A histogram is a graphical display that summarizes the distribution of a numerical data set by grouping observations into contiguous intervals (called bins) and plotting the frequency (count), percentage, or density for each interval as a contiguous bar. It condenses many individual data points into a visual representation that makes the center, spread, shape, modality, and outliers of the data easy to see (Investopedia; Penn State STAT 500).
Key takeaways
– A histogram shows the frequency (or proportion/density) of numerical data within contiguous intervals (bins).
– Unlike a bar chart for categorical data, histogram bars touch because the underlying variable is continuous.
– Choice of bin width and placement strongly affects interpretation; several rules of thumb can help choose bin size.
– Histograms are useful for exploring distribution shape (normal, skewed, bimodal), spread, and outliers.
– In finance, the MACD histogram is a related concept that plots the difference between the MACD line and its signal line to show momentum (Investopedia).

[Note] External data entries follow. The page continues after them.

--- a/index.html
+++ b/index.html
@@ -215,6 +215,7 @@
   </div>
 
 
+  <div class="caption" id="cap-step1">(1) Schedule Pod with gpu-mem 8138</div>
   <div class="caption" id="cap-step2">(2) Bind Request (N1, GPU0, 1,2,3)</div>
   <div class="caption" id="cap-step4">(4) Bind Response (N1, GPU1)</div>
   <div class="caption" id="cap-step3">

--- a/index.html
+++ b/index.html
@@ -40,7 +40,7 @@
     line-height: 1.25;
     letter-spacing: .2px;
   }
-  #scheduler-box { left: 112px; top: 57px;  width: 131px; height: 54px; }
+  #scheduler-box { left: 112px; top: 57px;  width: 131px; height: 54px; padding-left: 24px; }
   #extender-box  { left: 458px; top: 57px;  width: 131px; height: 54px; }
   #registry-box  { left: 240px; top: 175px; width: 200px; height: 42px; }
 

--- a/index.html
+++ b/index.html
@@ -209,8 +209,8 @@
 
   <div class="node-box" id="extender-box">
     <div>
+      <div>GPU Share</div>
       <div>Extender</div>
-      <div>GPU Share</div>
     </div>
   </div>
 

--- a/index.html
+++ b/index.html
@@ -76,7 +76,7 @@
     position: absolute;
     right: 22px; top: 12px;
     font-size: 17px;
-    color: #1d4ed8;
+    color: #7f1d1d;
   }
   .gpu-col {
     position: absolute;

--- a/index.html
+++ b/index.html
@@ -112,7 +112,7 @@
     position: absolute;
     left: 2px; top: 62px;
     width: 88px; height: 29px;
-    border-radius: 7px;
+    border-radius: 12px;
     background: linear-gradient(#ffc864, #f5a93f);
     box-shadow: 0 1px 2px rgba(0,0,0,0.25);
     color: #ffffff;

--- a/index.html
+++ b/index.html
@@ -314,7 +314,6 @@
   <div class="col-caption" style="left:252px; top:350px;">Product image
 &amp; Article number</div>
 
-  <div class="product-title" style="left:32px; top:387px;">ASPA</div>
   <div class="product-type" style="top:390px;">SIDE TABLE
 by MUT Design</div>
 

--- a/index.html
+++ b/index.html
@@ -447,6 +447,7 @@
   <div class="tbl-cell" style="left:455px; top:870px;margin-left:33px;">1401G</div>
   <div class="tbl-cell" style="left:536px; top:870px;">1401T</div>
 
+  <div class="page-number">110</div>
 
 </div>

How histograms work (conceptual)
– Select a continuous numerical variable (e.g., ages, price returns, measurement).
– Partition the variable’s range into contiguous, non-overlapping intervals (bins).
– Count how many observations fall into each bin (frequency), or compute the percentage/density for each bin.
– Draw adjacent rectangles for each bin: the horizontal width equals the bin interval, and the vertical height equals the frequency (or percent/density). No gaps are shown between bars.
Histogram vs. bar chart
– Histogram: for continuous or interval data; bars touch; horizontal axis represents numeric intervals; vertical axis is frequency, percent, or density.
– Bar chart: for discrete or categorical data; bars usually spaced; horizontal axis shows categories; bar width is arbitrary (has no numeric meaning) (Investopedia; Montgomery College).
When to use a histogram
– Use histograms for exploring the distribution of numeric data: to identify center, spread, skewness, modality (uni-, bi-, multi-modal), and outliers.
– Use histograms when you need to compare distributional shape across groups (side-by-side histograms) or to check assumptions (for example, normality) before statistical modeling.
– Don’t use a histogram when data are categorical—use a bar chart instead.
Interpreting histogram shapes (practical guide)
– Symmetric, bell-shaped: consistent with a normal-like distribution.
– Right-skewed (tail to the right): many low values, few large values.
– Left-skewed (tail to the left): many high values, few small values.
– Bimodal/multimodal: two or more peaks — may indicate mixed populations or processes.
– Very narrow: low variability; very wide: high variability.
– Outliers: isolated bars far from main cluster indicate possible outliers or data-entry issues.
Choosing bins: practical rules and guidance
Bin choice can change what you see. Try different approaches and document the choice.
– Square-root rule: number of bins ≈ √n (simple, quick for exploratory work).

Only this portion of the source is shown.